Linux NFS development
 help / color / mirror / Atom feed
From: Chuck Lever <chuck.lever@oracle.com>
To: Jeff Layton <jlayton@kernel.org>
Cc: Neil Brown <neilb@suse.de>, Olga Kornievskaia <kolga@netapp.com>,
	Dai Ngo <Dai.Ngo@oracle.com>, Tom Talpey <tom@talpey.com>,
	linux-nfs@vger.kernel.org, linux-kernel@vger.kernel.org,
	Zhi Li <yieli@redhat.com>
Subject: Re: [PATCH] nfsd: ensure the nfsd_serv pointer is cleared when svc is torn down
Date: Fri, 27 Oct 2023 13:23:57 -0400	[thread overview]
Message-ID: <ZTvyLWIJHCdWscRj@tissot.1015granger.net> (raw)
In-Reply-To: <3164f1a893197381cd3b5edc2271f2c67713c93a.camel@kernel.org>

On Fri, Oct 27, 2023 at 12:50:12PM -0400, Jeff Layton wrote:
> On Fri, 2023-10-27 at 12:14 -0400, Chuck Lever wrote:
> > On Fri, Oct 27, 2023 at 07:53:44AM -0400, Jeff Layton wrote:
> > > Zhi Li reported a refcount_t use-after-free when bringing up nfsd.
> > 
> > Aw, Jeff. You promised you wouldn't post a bug fix during the last
> > weekend of -rc again. ;-)
> > 
> 
> I never promised anything!
> 
> > 
> > > We set the nn->nfsd_serv pointer in nfsd_create_serv, but it's only ever
> > > cleared in nfsd_last_thread. When setting up a new socket, if there is
> > > an error, this can leave nfsd_serv pointer set after it has been freed.
> > 
> > Maybe missing a call to nfsd_last_thread in this case?
> > 
> 
> Yeah, that might be the better fix here.
> 
> > 
> > > We need to better couple the existence of the object with the value of
> > > the nfsd_serv pointer.
> > > 
> > > Since we always increment and decrement the svc_serv references under
> > > mutex, just test for whether the next put will destroy it in nfsd_put,
> > > and clear the pointer beforehand if so. Add a new nfsd_get function for
> > 
> > My memory isn't 100% reliable, but I seem to recall that Neil spent
> > some effort getting rid of the nfsd_get() helper in recent kernels.
> > So, nfsd_get() isn't especially new. I will wait for Neil's review.
> > 
> > Let's target the fix (when we've agreed upon one) for v6.7-rc.
> > 
> > 
> > > better clarity and so that we can enforce that the mutex is held via
> > > lockdep. Remove the clearing of the pointer from nfsd_last_thread.
> > > Finally, change all of the svc_get and svc_put calls to use the updated
> > > wrappers.
> > 
> > This seems like a good clean-up. If we need to deal with the set up
> > and tear down of per-net namespace metadata, I don't see a nicer
> > way to do it than nfsd_get/put.
> > 
> 
> Zhi reported a second panic where we hit the BUG_ON because sv_permsocks
> is still populated. Those sockets also get cleaned out in
> nfsd_last_thread, but some of the error paths in nfsd_svc don't call
> into there.

There is supposed to be a patch in v6.7 that changes that BUG_ON to
a WARN_ON... because Christian reported a similar issue just a few
weeks ago. We didn't find a convenient reproducer for that.
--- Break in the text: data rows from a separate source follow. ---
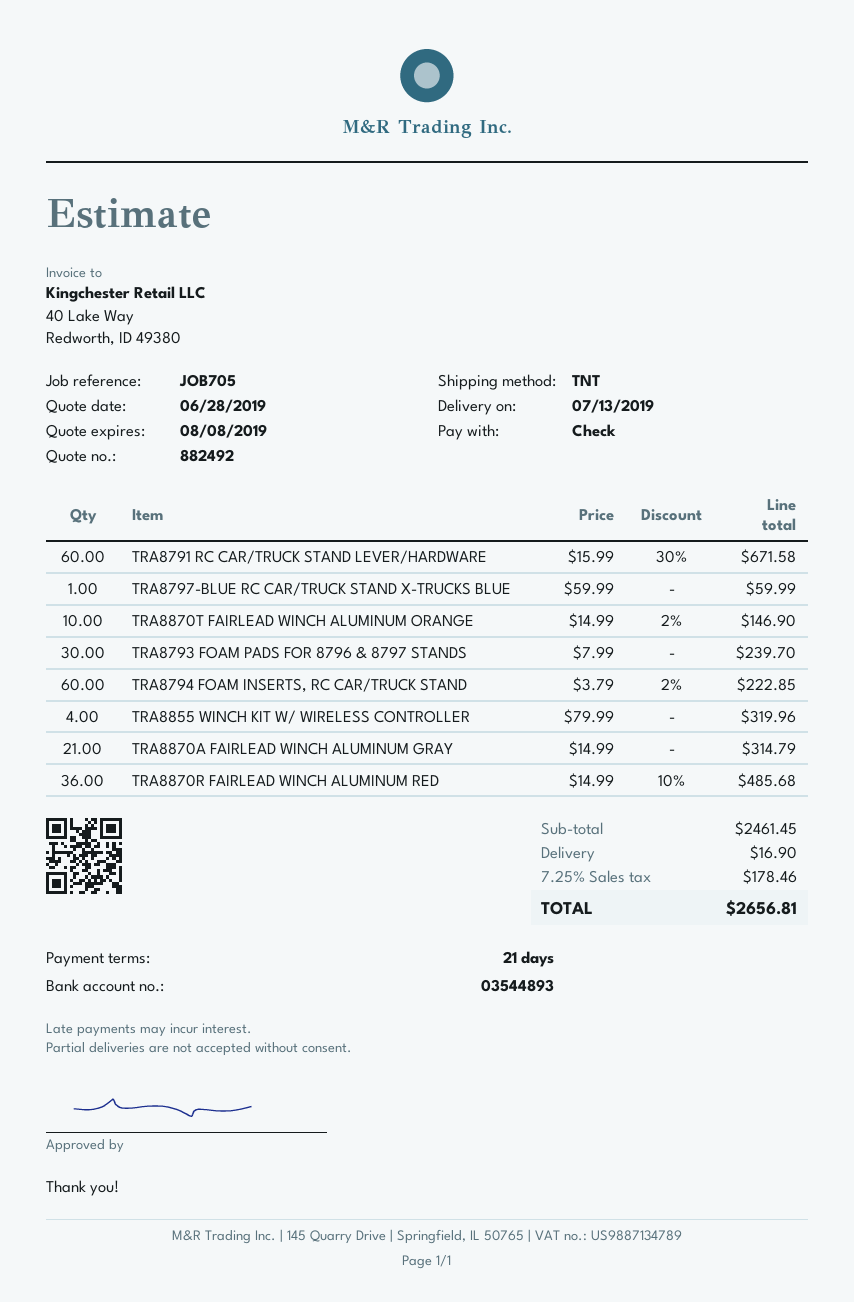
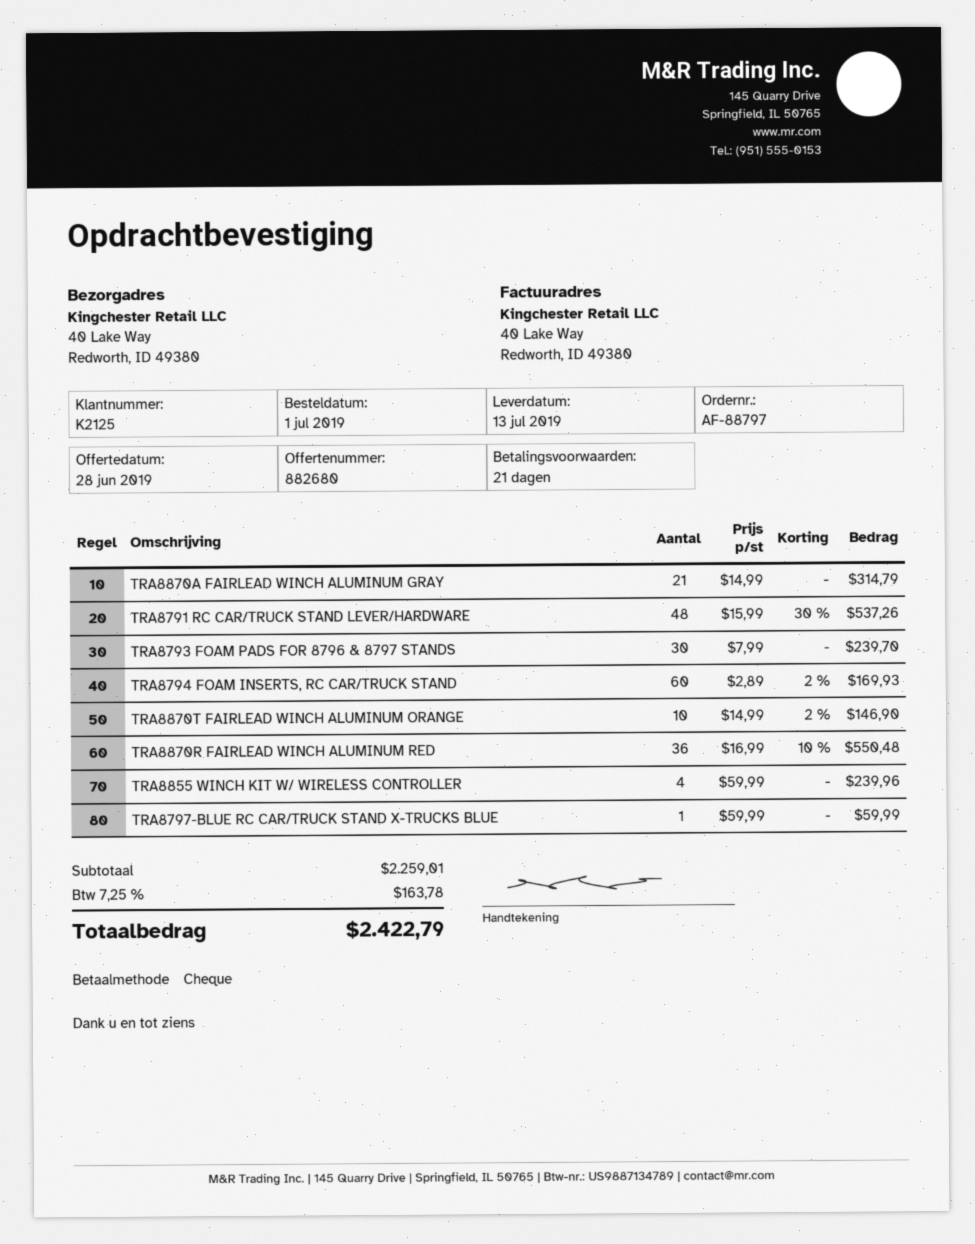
quote number: 882492 -> 882680
TRA8791 RC CAR/TRUCK STAND LEVER/HARDWARE: 60 x 15.99 - 30% = 671.58 -> 48 x 15.99 - 30% = 537.26
TRA8794 FOAM INSERTS, RC CAR/TRUCK STAND: 60 x 3.79 - 2% = 222.85 -> 60 x 2.89 - 2% = 169.93
TRA8855 WINCH KIT W/ WIRELESS CONTROLLER: 4 x 79.99 = 319.96 -> 4 x 59.99 = 239.96
TRA8870R FAIRLEAD WINCH ALUMINUM RED: 36 x 14.99 - 10% = 485.68 -> 36 x 16.99 - 10% = 550.48
subtotal: 2461.45 -> 2259.01
shipping: 16.90 -> none
tax: 7.25% = 178.46 -> 7.25% = 163.78
total: 2656.81 -> 2422.79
> So, I think this patch is not a complete fix. We need to ensure that we
> clean up everything if writing to "threads" fails for any reason, and it
> wasn't already started before.
> 
> What I'm not sure of at this point is whether this is a recent
> regression. We don't have a reliable reproducer just yet, unfortunately.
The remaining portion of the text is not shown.